When cladistic analysis yields an incorrect result, which I think it does in
the segnosaur case, then any similarities >must< be convergences. I consider
a smattering of random theropod-like characters in the skull of an obvious
non-theropod to be of little significance--just homoplasies picked up during
the course of segnosaur evolution. Skulls have an immense number of
distinguishable features and character loci, and theropod-like characters can
be found in practically any archosaur cranium from rauisuchians to crocs to
other kinds of dinosaurs. With segnosaurs, someone has made the entirely
unjustified a priori assumption that they're theropods, so they're thrown in
with theropods in cladistic analysis. Since the analysis must yield >some<
kind of answer, we suddenly find segnosaurs as a sister group to
ornithomimids (as in Sereno 1997) or in some other equally untenable position
on the theropod family tree. Why not, for a change, toss segnosaurs in with
prosauropods and sauropods and see what happens?

<<        Once again, what the begumbus is a "coelurian"?>>

The name Coeluria Marsh 1881 has priority over Coelurosauria von Huene 1920
(or thereabouts). They're identical groups.
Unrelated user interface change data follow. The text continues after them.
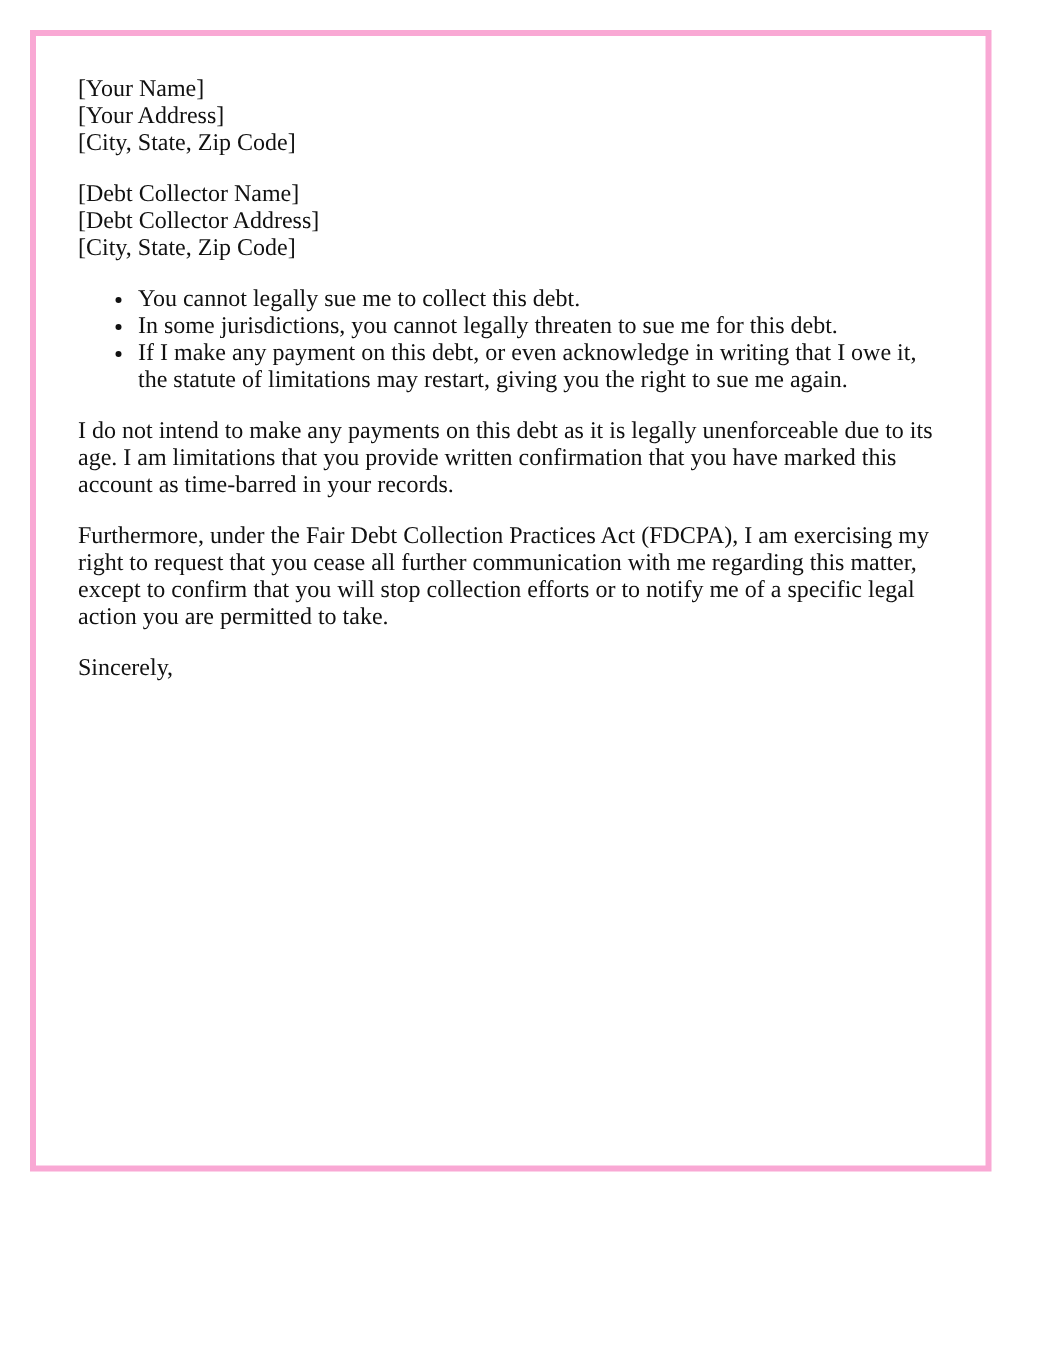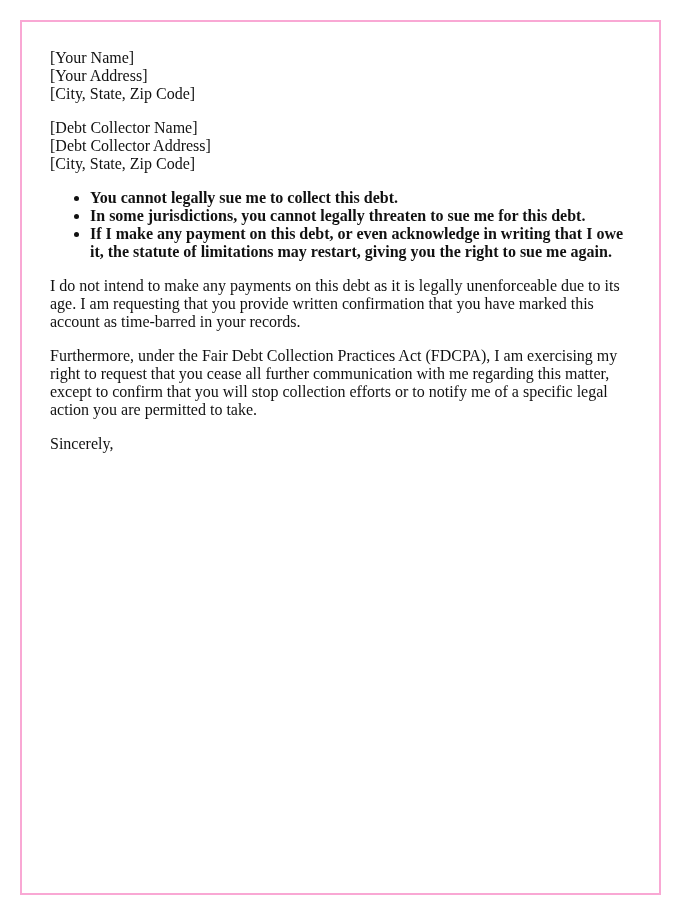--- a/index.html
+++ b/index.html
@@ -13,42 +13,41 @@
       position: relative;
       font-family: "Liberation Serif", "DejaVu Serif", serif;
       font-size: 16px;
       color: #111111;
     }
     .letter {
       position: absolute;
       left: 20px;
       top: 20px;
       width: 641px;
-      height: 875px;
+      height: 761px;
       box-sizing: border-box;
-      border: 2px solid #f9a8d4;
+      border: 4px solid #f9a8d4;
       padding: 27px 28px 0 28px;
       line-height: 18px;
     }
     .block {
       margin: 0 0 16px 0;
     }
     .line {
       display: block;
     }
     p {
       margin: 0 0 16px 0;
     }
     ul {
       margin: 0 0 16px 0;
       padding-left: 40px;
     }
     ul li {
       margin: 0;
-      font-weight: bold;
     }
   </style>
 </head>
 <body>
 
 <div class="letter">
 
   <div class="block">
     <span class="line">[Your Name]</span>
     <span class="line">[Your Address]</span>
@@ -64,20 +63,20 @@
 
 
 
 
   <ul>
     <li>You cannot legally sue me to collect this debt.</li>
     <li>In some jurisdictions, you cannot legally threaten to sue me for this debt.</li>
     <li>If I make any payment on this debt, or even acknowledge in writing that I owe it, the statute of limitations may restart, giving you the right to sue me again.</li>
   </ul>
 
-  <p>I do not intend to make any payments on this debt as it is legally unenforceable due to its age. I am requesting that you provide written confirmation that you have marked this account as time-barred in your records.</p>
+  <p>I do not intend to make any payments on this debt as it is legally unenforceable due to its age. I am limitations that you provide written confirmation that you have marked this account as time-barred in your records.</p>
 
   <p>Furthermore, under the Fair Debt Collection Practices Act (FDCPA), I am exercising my right to request that you cease all further communication with me regarding this matter, except to confirm that you will stop collection efforts or to notify me of a specific legal action you are permitted to take.</p>
 
   <p>Sincerely,</p>
 
 
 </div>
 
 </body></html>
<<>I've read that paper several times and I have yet to find >any< feature of
the >skull of _Erlikosaurus_ that bars a prosauropod ancestry for
segnosaurs,
        That's not relevant. It is the shared derived characters which
elucidate phylogeny, not whether or not prosauropods *could* be their
ancestors or not. Heck, if you wanna stretch it, all theropods *could* be
descended from prosauropods, especially as you describe them!>>

Of course it's relevant. When the cladistic analysis goes haywire, it's time
to look around for other plausible groups. I consider most of the known
prosauropods to form a sister group to segnosaurs plus ornithischians within
the larger clade of herbivorous dinosaurs.
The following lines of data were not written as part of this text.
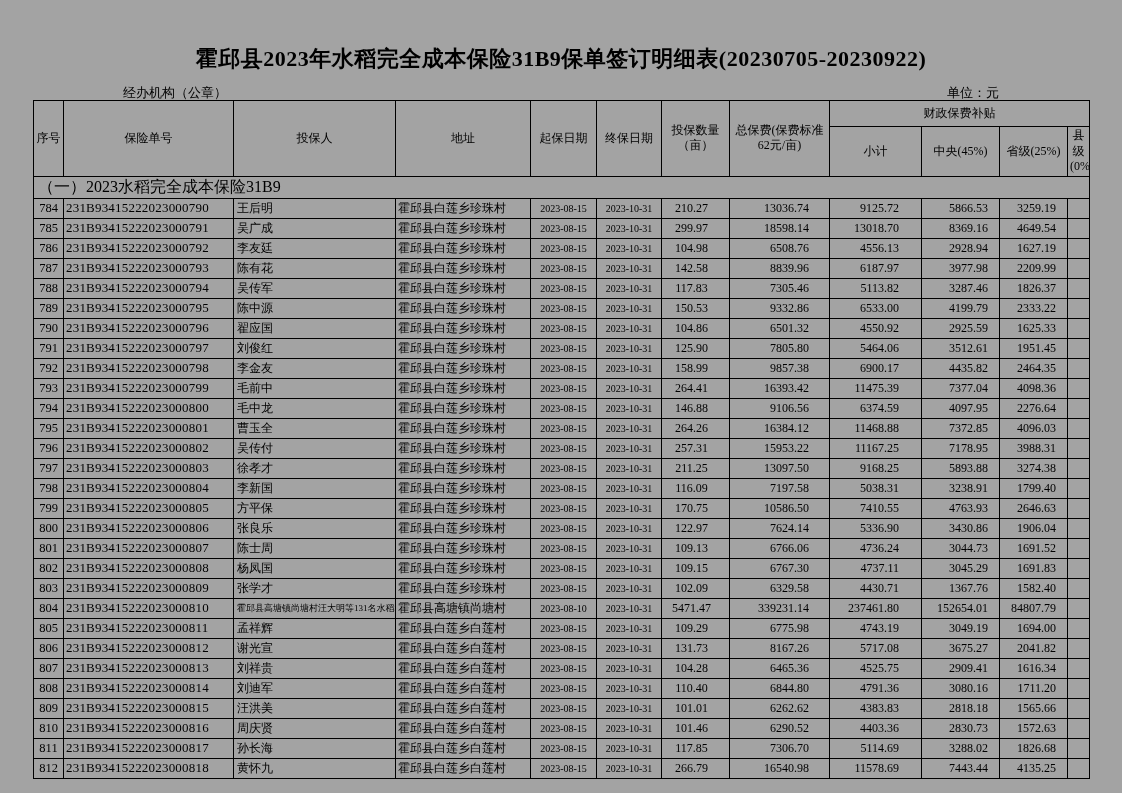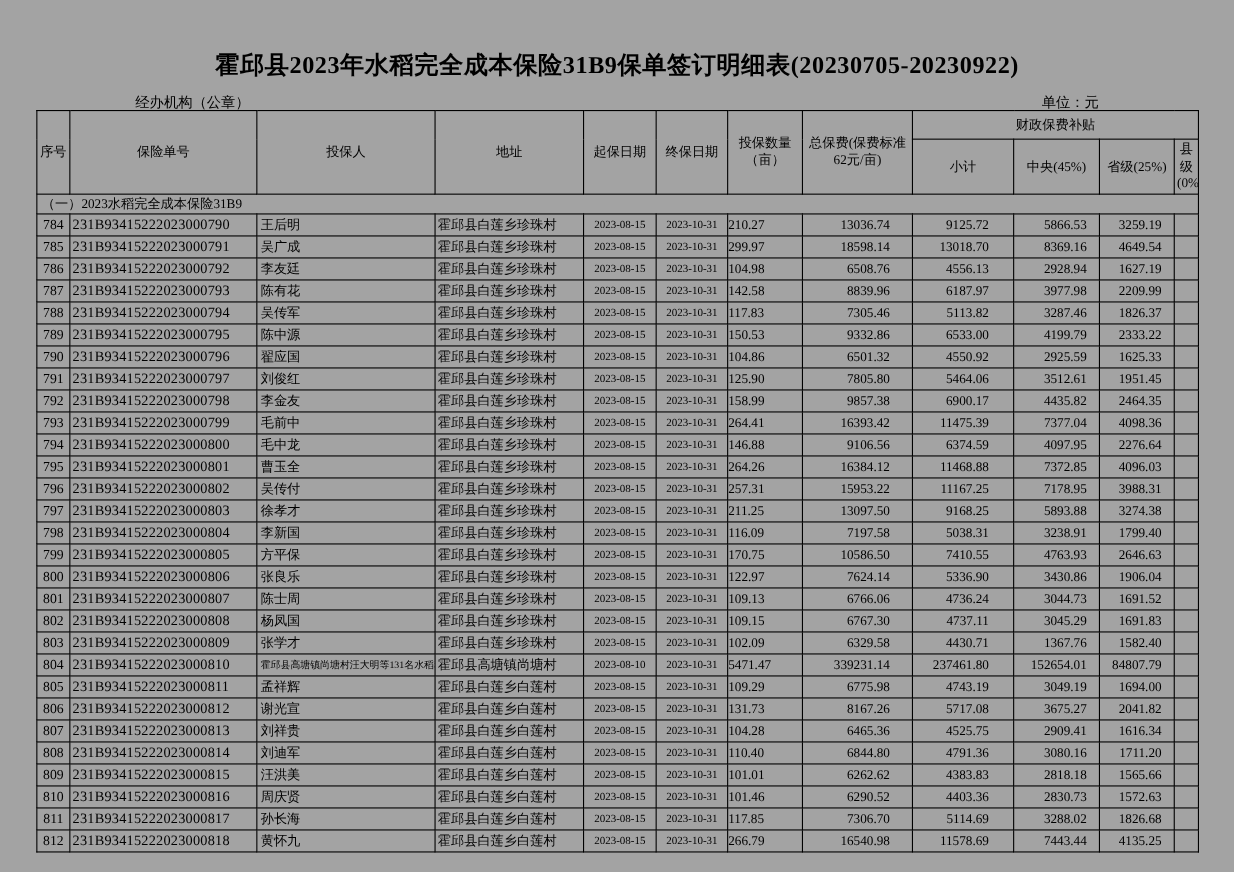--- a/index.html
+++ b/index.html
@@ -31,28 +31,28 @@
   }
   thead th {
     font-size:12px; text-align:center;
     white-space:normal; line-height:1.3; padding:1px 2px;
     vertical-align:middle;
   }
   thead tr.h1 th { height:26px; }
   thead tr.h2 th { height:19px; }
   tbody td { font-size:12px; height:20px; vertical-align:middle; }
   tr.section td {
-    height:17px; text-align:left; padding-left:4px; font-size:12px;
+    height:17px; text-align:left; padding-left:4px; font-size:16px;
   }
   tr.data td:nth-child(1){ text-align:center; font-size:12.5px; }
   tr.data td:nth-child(2){ text-align:left; padding-left:2px; font-size:13px; letter-spacing:.2px; }
   tr.data td:nth-child(3){ text-align:left; padding-left:3px; }
   tr.data td:nth-child(4){ text-align:left; padding-left:2px; }
   tr.data td:nth-child(5), tr.data td:nth-child(6){ text-align:center; font-size:10px; }
-  tr.data td:nth-child(7){ text-align:left; padding-right:8px; }
+  tr.data td:nth-child(7){ text-align:center; padding-right:8px; }
   tr.data td:nth-child(8){ text-align:right; padding-right:20px; }
   tr.data td:nth-child(9){ text-align:right; padding-right:22px; }
   tr.data td:nth-child(10){ text-align:right; padding-right:11px; }
   tr.data td:nth-child(11){ text-align:right; padding-right:11px; }
   tr.data td.small { font-size:9px; letter-spacing:0; }
 </style>
 </head>
 <body>
 
 <div class="page">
<<>In _Alxasaurus_ the two carpal elements that become the so-called
"semilunate" >carpal in _Therizinosaurus_ are still unfused
        Ontogenetic? Bones have been known to fuse late in ontogeny. In any
case, the form of the bone is clearly there. Which prosauropods have a
semilunate carpal block?>>

The (usual) missed point here is that the semilunate carpal is a touted
apomorphy of the theropod group that supposedly includes segnosaurs.
(And--why should prosauropods have a semilunate carpal block??) _Alxasaurus_
is an early segnosaur that does >not< have the semilunate carpal block.
Therefore the semilunate carpal block developed independently in segnosaurs
and theropods, unless it just happened to be reversed in _Alxasaurus_. Which
alternative is likelier, considering that the carpus of _Alxasaurus_ bears
little other resemblance to theropod carpi with semilunate blocks? So I
assert that the semilunate carpus does not exist in Segnosauria, and instead
there is a convergent fusion of some carpal elements in the later, more
derived forms.

>on the other hand, I consider the structure of the segnosaur foot as making
it
>virtually impossible for coelurians or any other theropods above the level
of
>_Herrerasaurus_ to be segnosaur ancestors.
        Until you can come up with a convincing explanation for how this
works, I simply cannot believe it.

You must be kidding, right? Here the shoe >has< to be on the other foot, so
to speak: It's up to the theropod people to show how the highly derived
theropod foot reversed into the prosauropod-like segnosaur foot. Just saying
it's a "reversal" is not nearly enough; to a cladist, anything that doesn't
fit a pet phylogeny is a "reversal." I don't have to worry about this
problem, since in my phylogeny segnosaurs simply acquired their
prosauropod-like feet from their ancestral prosauropods.

>As soon as I find anything in the literature convincing of a theropod
>relationship for segnosaurs, I'll let everyone know.
        I believe you once quoted to me: "They cannot see who do not open
their eyes."

So open yours already and stop simply spouting old-hat cladistic dogma.